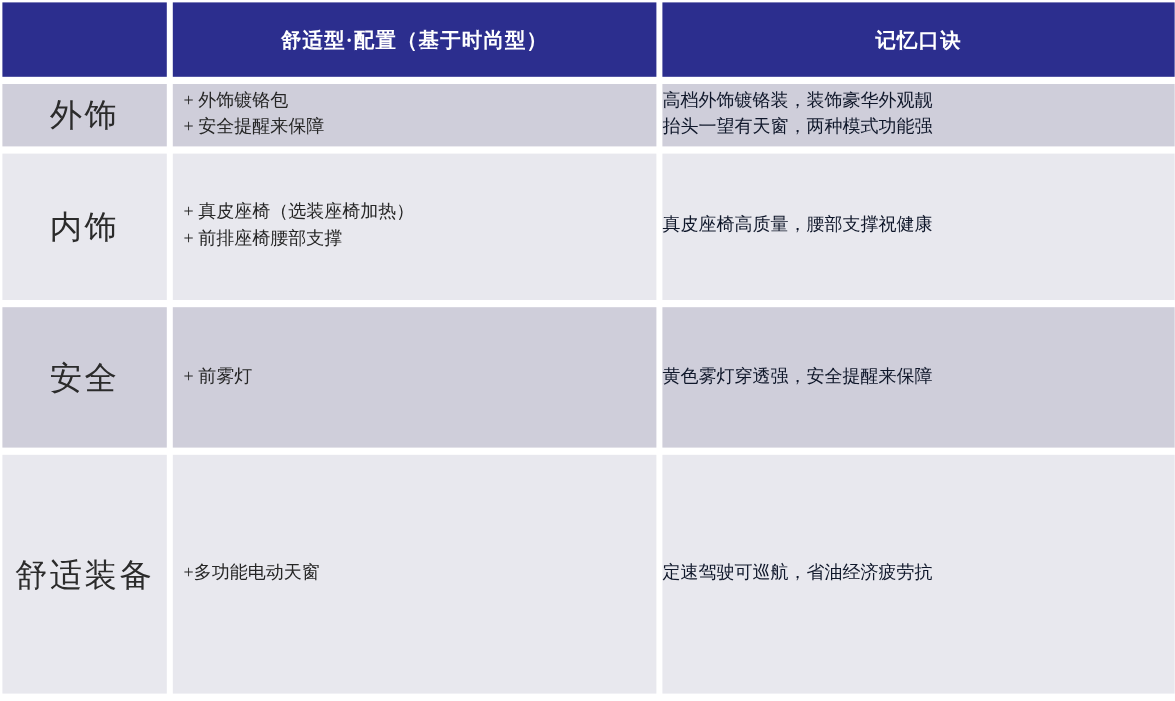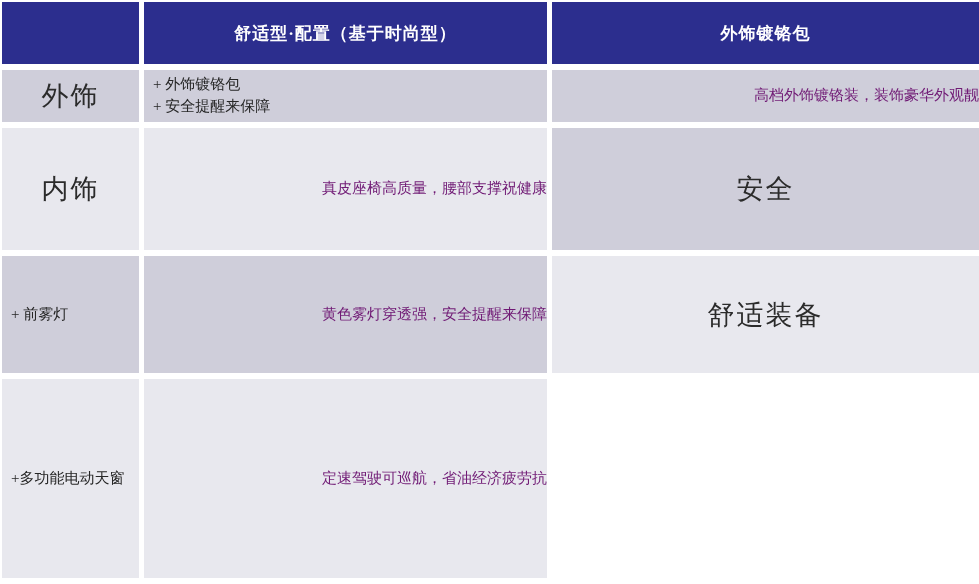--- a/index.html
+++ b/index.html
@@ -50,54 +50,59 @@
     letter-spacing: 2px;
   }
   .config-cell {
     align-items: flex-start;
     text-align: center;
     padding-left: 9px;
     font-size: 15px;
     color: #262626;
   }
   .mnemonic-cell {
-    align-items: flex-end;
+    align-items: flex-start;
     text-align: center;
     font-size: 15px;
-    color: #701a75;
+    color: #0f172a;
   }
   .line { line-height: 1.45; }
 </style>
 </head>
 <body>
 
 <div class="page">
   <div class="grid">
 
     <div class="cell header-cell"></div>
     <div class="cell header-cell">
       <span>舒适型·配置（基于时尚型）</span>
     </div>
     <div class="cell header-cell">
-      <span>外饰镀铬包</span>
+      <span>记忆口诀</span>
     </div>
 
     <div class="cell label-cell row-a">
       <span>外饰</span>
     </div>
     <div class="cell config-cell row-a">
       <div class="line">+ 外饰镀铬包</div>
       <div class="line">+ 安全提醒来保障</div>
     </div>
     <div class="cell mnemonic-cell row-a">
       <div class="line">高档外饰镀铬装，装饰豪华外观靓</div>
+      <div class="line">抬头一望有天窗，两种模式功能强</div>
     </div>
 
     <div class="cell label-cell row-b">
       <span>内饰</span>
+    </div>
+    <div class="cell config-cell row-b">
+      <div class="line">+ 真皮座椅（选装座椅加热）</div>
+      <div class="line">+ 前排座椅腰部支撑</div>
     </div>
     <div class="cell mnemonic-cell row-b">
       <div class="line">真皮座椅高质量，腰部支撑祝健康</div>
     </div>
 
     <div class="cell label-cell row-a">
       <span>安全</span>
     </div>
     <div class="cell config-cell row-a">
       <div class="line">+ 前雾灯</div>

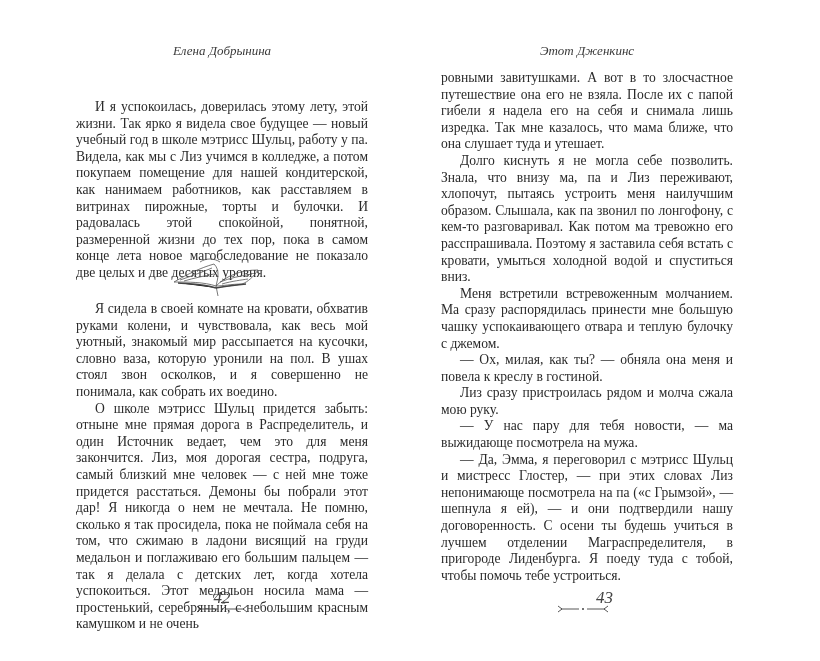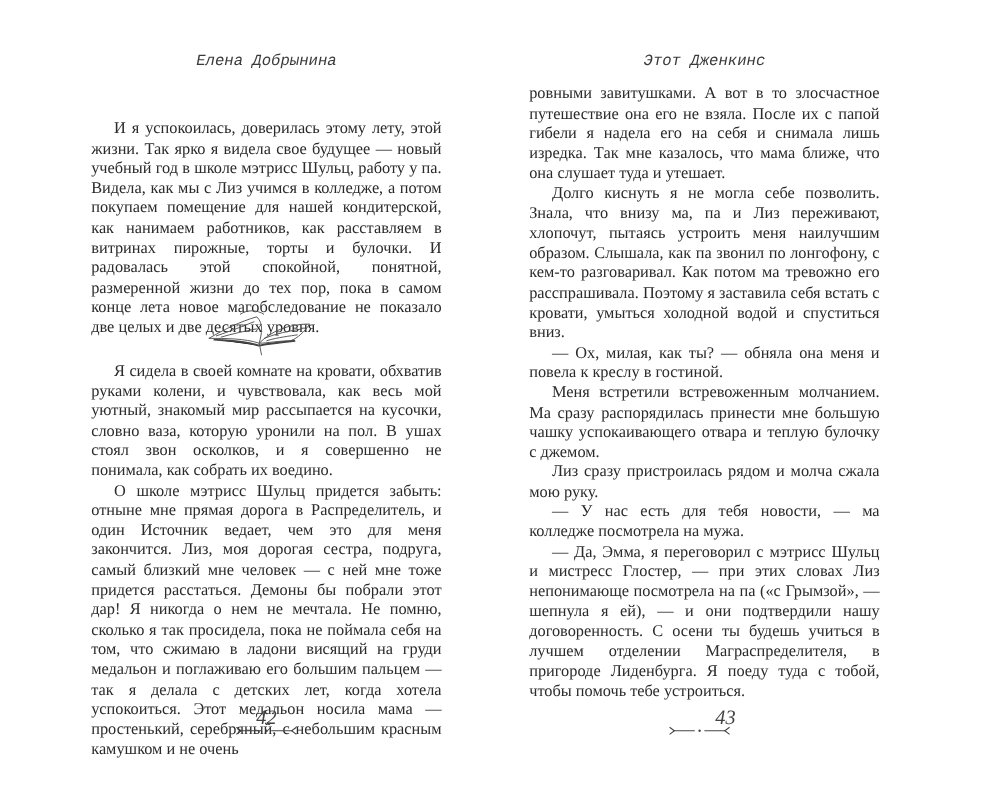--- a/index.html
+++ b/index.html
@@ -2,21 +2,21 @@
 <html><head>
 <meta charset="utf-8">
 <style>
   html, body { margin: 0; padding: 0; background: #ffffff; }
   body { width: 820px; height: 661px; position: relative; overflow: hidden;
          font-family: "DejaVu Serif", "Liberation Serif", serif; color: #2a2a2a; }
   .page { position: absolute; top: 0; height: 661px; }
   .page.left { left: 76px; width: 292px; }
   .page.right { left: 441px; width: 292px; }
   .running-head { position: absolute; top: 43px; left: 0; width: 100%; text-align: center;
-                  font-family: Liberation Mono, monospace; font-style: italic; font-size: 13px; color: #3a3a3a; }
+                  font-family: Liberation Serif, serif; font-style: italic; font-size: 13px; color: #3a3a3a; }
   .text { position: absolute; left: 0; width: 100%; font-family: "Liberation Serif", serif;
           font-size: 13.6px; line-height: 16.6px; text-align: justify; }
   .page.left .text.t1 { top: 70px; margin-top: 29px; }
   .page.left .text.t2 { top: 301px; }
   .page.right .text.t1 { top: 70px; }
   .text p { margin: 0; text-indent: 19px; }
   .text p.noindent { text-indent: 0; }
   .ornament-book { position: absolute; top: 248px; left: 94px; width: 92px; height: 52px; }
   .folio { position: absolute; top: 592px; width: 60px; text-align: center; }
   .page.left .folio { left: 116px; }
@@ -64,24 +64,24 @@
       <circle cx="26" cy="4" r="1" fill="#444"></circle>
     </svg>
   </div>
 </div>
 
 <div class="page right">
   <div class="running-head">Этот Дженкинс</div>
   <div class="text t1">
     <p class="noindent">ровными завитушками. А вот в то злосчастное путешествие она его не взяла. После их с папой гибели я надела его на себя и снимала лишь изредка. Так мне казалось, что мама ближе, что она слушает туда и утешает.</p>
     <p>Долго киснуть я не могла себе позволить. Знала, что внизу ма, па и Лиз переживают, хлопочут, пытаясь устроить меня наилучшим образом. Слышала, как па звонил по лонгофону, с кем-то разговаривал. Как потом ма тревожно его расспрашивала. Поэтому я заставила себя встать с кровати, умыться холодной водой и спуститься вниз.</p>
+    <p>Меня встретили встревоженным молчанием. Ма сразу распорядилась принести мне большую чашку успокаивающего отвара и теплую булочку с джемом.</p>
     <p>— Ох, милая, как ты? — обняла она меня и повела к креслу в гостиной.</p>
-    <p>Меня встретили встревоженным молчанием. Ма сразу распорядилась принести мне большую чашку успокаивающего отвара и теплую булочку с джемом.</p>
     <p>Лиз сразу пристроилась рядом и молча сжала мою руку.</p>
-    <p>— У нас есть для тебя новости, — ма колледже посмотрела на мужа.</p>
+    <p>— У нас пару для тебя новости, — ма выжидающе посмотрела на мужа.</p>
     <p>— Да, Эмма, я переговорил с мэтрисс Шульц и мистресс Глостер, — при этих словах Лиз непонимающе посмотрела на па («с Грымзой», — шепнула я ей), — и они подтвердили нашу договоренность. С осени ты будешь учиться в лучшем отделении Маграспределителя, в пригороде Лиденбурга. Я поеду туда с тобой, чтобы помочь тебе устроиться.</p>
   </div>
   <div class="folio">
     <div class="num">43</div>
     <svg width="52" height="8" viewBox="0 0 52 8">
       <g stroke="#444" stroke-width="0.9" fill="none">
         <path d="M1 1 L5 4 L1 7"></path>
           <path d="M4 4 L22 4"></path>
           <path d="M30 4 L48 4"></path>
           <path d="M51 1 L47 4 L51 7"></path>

********

Please give back the material above exactly as written, pictures omitted.

--- a/index.html
+++ b/index.html
@@ -50,54 +50,59 @@
     letter-spacing: 2px;
   }
   .config-cell {
     align-items: flex-start;
     text-align: center;
     padding-left: 9px;
     font-size: 15px;
     color: #262626;
   }
   .mnemonic-cell {
-    align-items: flex-end;
+    align-items: flex-start;
     text-align: center;
     font-size: 15px;
-    color: #701a75;
+    color: #0f172a;
   }
   .line { line-height: 1.45; }
 </style>
 </head>
 <body>
 
 <div class="page">
   <div class="grid">
 
     <div class="cell header-cell"></div>
     <div class="cell header-cell">
       <span>舒适型·配置（基于时尚型）</span>
     </div>
     <div class="cell header-cell">
-      <span>外饰镀铬包</span>
+      <span>记忆口诀</span>
     </div>
 
     <div class="cell label-cell row-a">
       <span>外饰</span>
     </div>
     <div class="cell config-cell row-a">
       <div class="line">+ 外饰镀铬包</div>
       <div class="line">+ 安全提醒来保障</div>
     </div>
     <div class="cell mnemonic-cell row-a">
       <div class="line">高档外饰镀铬装，装饰豪华外观靓</div>
+      <div class="line">抬头一望有天窗，两种模式功能强</div>
     </div>
 
     <div class="cell label-cell row-b">
       <span>内饰</span>
+    </div>
+    <div class="cell config-cell row-b">
+      <div class="line">+ 真皮座椅（选装座椅加热）</div>
+      <div class="line">+ 前排座椅腰部支撑</div>
     </div>
     <div class="cell mnemonic-cell row-b">
       <div class="line">真皮座椅高质量，腰部支撑祝健康</div>
     </div>
 
     <div class="cell label-cell row-a">
       <span>安全</span>
     </div>
     <div class="cell config-cell row-a">
       <div class="line">+ 前雾灯</div>

--- a/index.html
+++ b/index.html
@@ -2,21 +2,21 @@
 <html><head>
 <meta charset="utf-8">
 <style>
   html, body { margin: 0; padding: 0; background: #ffffff; }
   body { width: 820px; height: 661px; position: relative; overflow: hidden;
          font-family: "DejaVu Serif", "Liberation Serif", serif; color: #2a2a2a; }
   .page { position: absolute; top: 0; height: 661px; }
   .page.left { left: 76px; width: 292px; }
   .page.right { left: 441px; width: 292px; }
   .running-head { position: absolute; top: 43px; left: 0; width: 100%; text-align: center;
-                  font-family: Liberation Mono, monospace; font-style: italic; font-size: 13px; color: #3a3a3a; }
+                  font-family: Liberation Serif, serif; font-style: italic; font-size: 13px; color: #3a3a3a; }
   .text { position: absolute; left: 0; width: 100%; font-family: "Liberation Serif", serif;
           font-size: 13.6px; line-height: 16.6px; text-align: justify; }
   .page.left .text.t1 { top: 70px; margin-top: 29px; }
   .page.left .text.t2 { top: 301px; }
   .page.right .text.t1 { top: 70px; }
   .text p { margin: 0; text-indent: 19px; }
   .text p.noindent { text-indent: 0; }
   .ornament-book { position: absolute; top: 248px; left: 94px; width: 92px; height: 52px; }
   .folio { position: absolute; top: 592px; width: 60px; text-align: center; }
   .page.left .folio { left: 116px; }
@@ -64,24 +64,24 @@
       <circle cx="26" cy="4" r="1" fill="#444"></circle>
     </svg>
   </div>
 </div>
 
 <div class="page right">
   <div class="running-head">Этот Дженкинс</div>
   <div class="text t1">
     <p class="noindent">ровными завитушками. А вот в то злосчастное путешествие она его не взяла. После их с папой гибели я надела его на себя и снимала лишь изредка. Так мне казалось, что мама ближе, что она слушает туда и утешает.</p>
     <p>Долго киснуть я не могла себе позволить. Знала, что внизу ма, па и Лиз переживают, хлопочут, пытаясь устроить меня наилучшим образом. Слышала, как па звонил по лонгофону, с кем-то разговаривал. Как потом ма тревожно его расспрашивала. Поэтому я заставила себя встать с кровати, умыться холодной водой и спуститься вниз.</p>
+    <p>Меня встретили встревоженным молчанием. Ма сразу распорядилась принести мне большую чашку успокаивающего отвара и теплую булочку с джемом.</p>
     <p>— Ох, милая, как ты? — обняла она меня и повела к креслу в гостиной.</p>
-    <p>Меня встретили встревоженным молчанием. Ма сразу распорядилась принести мне большую чашку успокаивающего отвара и теплую булочку с джемом.</p>
     <p>Лиз сразу пристроилась рядом и молча сжала мою руку.</p>
-    <p>— У нас есть для тебя новости, — ма колледже посмотрела на мужа.</p>
+    <p>— У нас пару для тебя новости, — ма выжидающе посмотрела на мужа.</p>
     <p>— Да, Эмма, я переговорил с мэтрисс Шульц и мистресс Глостер, — при этих словах Лиз непонимающе посмотрела на па («с Грымзой», — шепнула я ей), — и они подтвердили нашу договоренность. С осени ты будешь учиться в лучшем отделении Маграспределителя, в пригороде Лиденбурга. Я поеду туда с тобой, чтобы помочь тебе устроиться.</p>
   </div>
   <div class="folio">
     <div class="num">43</div>
     <svg width="52" height="8" viewBox="0 0 52 8">
       <g stroke="#444" stroke-width="0.9" fill="none">
         <path d="M1 1 L5 4 L1 7"></path>
           <path d="M4 4 L22 4"></path>
           <path d="M30 4 L48 4"></path>
           <path d="M51 1 L47 4 L51 7"></path>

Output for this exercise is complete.